** What the task asks **
Reproduce precisely the lines of the listing below, starting with the line that contains "[18,463,464,501] Умер Владимир" and stopping after the line that contains "[248,103,506,141] 1464 Total"; include nothing else.

··· Dataset records

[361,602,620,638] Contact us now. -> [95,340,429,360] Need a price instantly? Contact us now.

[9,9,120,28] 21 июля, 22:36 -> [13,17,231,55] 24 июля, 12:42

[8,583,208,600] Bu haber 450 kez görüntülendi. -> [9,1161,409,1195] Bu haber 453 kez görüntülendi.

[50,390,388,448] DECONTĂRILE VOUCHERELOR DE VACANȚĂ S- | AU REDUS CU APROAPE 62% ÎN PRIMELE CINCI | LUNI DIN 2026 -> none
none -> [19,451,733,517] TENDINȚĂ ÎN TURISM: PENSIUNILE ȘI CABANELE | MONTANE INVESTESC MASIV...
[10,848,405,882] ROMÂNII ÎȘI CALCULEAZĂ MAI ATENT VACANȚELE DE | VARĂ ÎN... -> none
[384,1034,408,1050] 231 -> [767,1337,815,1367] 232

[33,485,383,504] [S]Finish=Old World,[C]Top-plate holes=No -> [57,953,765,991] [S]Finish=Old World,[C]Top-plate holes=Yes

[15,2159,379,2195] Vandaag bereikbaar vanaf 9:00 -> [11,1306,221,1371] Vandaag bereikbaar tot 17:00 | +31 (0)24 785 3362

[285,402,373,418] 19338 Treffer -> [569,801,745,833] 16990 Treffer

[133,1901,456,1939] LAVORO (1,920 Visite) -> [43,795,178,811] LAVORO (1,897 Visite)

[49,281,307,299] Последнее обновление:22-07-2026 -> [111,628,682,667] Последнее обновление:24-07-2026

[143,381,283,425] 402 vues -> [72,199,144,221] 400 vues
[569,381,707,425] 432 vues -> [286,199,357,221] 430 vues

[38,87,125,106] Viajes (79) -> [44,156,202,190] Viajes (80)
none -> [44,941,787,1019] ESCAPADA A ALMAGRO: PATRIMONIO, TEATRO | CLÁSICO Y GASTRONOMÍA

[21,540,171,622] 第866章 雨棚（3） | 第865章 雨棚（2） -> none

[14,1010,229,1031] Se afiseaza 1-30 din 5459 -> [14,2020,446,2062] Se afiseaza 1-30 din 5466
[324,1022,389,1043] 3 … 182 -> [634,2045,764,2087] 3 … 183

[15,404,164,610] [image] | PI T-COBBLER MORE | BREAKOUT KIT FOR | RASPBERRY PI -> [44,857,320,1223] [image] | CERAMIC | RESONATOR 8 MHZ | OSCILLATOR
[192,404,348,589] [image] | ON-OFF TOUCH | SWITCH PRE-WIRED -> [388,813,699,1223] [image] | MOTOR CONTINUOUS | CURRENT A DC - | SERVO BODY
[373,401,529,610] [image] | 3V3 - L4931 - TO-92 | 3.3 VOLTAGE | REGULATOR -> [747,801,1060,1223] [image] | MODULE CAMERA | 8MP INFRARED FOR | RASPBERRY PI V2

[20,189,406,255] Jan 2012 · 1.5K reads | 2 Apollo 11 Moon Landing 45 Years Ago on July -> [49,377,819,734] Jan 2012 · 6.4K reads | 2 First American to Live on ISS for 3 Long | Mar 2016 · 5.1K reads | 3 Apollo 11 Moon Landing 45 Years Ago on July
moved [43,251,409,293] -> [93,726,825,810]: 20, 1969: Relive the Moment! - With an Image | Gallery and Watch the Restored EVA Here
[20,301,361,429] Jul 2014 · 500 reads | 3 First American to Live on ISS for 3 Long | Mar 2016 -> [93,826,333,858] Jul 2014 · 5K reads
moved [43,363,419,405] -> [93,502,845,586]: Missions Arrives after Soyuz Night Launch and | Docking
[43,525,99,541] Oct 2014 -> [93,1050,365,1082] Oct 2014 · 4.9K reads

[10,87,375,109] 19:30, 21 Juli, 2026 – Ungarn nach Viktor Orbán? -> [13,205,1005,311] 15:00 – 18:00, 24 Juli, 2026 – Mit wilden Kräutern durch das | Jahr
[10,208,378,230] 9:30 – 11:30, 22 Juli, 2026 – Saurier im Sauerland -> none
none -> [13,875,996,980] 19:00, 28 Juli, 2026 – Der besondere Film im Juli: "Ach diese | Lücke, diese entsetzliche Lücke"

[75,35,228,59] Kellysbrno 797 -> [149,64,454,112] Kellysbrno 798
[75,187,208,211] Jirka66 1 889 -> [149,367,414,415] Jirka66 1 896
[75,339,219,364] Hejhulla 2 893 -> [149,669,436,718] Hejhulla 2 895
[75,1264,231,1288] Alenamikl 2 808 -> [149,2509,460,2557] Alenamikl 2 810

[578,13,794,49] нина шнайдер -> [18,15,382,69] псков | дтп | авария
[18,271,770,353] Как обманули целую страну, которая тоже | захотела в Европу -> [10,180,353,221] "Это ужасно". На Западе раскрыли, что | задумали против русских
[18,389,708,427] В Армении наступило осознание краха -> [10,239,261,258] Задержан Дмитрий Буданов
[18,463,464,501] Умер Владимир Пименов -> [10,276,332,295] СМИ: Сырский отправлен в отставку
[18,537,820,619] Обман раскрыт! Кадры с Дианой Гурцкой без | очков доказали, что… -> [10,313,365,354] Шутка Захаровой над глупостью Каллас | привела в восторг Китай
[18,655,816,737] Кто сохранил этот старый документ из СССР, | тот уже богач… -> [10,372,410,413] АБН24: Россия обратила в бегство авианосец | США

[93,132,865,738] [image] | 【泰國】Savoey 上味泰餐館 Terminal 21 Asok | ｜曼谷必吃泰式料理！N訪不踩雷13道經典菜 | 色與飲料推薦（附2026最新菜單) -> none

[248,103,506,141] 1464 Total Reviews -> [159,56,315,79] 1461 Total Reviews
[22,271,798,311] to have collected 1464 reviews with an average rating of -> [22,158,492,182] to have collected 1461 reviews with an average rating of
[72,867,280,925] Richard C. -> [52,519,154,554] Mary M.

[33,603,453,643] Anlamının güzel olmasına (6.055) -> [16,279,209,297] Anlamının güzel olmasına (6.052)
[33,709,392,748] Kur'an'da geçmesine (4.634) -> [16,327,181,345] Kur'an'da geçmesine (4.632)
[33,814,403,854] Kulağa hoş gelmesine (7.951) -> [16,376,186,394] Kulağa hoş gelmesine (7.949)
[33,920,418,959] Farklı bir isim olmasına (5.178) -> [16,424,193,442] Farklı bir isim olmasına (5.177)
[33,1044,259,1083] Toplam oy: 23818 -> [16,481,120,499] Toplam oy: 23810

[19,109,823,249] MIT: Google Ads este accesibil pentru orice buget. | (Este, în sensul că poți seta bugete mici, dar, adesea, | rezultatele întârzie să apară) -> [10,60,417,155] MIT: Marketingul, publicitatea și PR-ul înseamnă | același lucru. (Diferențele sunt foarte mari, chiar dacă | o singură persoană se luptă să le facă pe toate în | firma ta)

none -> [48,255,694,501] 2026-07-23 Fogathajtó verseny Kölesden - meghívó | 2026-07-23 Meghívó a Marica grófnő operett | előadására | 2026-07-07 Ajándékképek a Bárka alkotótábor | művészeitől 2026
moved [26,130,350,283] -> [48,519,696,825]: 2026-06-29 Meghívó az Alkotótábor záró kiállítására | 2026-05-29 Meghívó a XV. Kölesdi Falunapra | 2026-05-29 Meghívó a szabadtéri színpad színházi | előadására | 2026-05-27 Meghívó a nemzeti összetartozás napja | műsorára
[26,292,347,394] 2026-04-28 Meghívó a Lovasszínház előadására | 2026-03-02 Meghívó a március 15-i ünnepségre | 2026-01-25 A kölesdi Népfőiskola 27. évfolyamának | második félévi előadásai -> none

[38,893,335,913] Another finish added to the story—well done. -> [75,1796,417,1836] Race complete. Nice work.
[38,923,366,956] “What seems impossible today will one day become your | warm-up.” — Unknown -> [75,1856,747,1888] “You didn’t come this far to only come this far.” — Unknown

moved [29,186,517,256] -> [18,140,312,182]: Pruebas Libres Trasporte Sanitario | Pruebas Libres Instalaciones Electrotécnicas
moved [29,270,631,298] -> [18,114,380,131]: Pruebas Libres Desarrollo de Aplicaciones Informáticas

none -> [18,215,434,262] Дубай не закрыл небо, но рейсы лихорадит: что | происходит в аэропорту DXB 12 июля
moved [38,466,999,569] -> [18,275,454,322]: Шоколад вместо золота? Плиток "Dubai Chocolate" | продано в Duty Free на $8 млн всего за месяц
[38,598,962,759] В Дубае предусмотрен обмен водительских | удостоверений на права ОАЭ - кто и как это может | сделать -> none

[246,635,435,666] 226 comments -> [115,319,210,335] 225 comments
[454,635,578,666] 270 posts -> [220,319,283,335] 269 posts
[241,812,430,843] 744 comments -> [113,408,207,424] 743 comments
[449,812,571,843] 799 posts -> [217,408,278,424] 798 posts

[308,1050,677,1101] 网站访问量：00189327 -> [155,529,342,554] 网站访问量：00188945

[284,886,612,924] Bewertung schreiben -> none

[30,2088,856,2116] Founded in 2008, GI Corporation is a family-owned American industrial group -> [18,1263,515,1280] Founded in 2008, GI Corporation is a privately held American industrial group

······

** Finished exercise **
[18,463,464,501] Умер Владимир Пименов -> [10,276,332,295] СМИ: Сырский отправлен в отставку
[18,537,820,619] Обман раскрыт! Кадры с Дианой Гурцкой без | очков доказали, что… -> [10,313,365,354] Шутка Захаровой над глупостью Каллас | привела в восторг Китай
[18,655,816,737] Кто сохранил этот старый документ из СССР, | тот уже богач… -> [10,372,410,413] АБН24: Россия обратила в бегство авианосец | США

[93,132,865,738] [image] | 【泰國】Savoey 上味泰餐館 Terminal 21 Asok | ｜曼谷必吃泰式料理！N訪不踩雷13道經典菜 | 色與飲料推薦（附2026最新菜單) -> none

[248,103,506,141] 1464 Total Reviews -> [159,56,315,79] 1461 Total Reviews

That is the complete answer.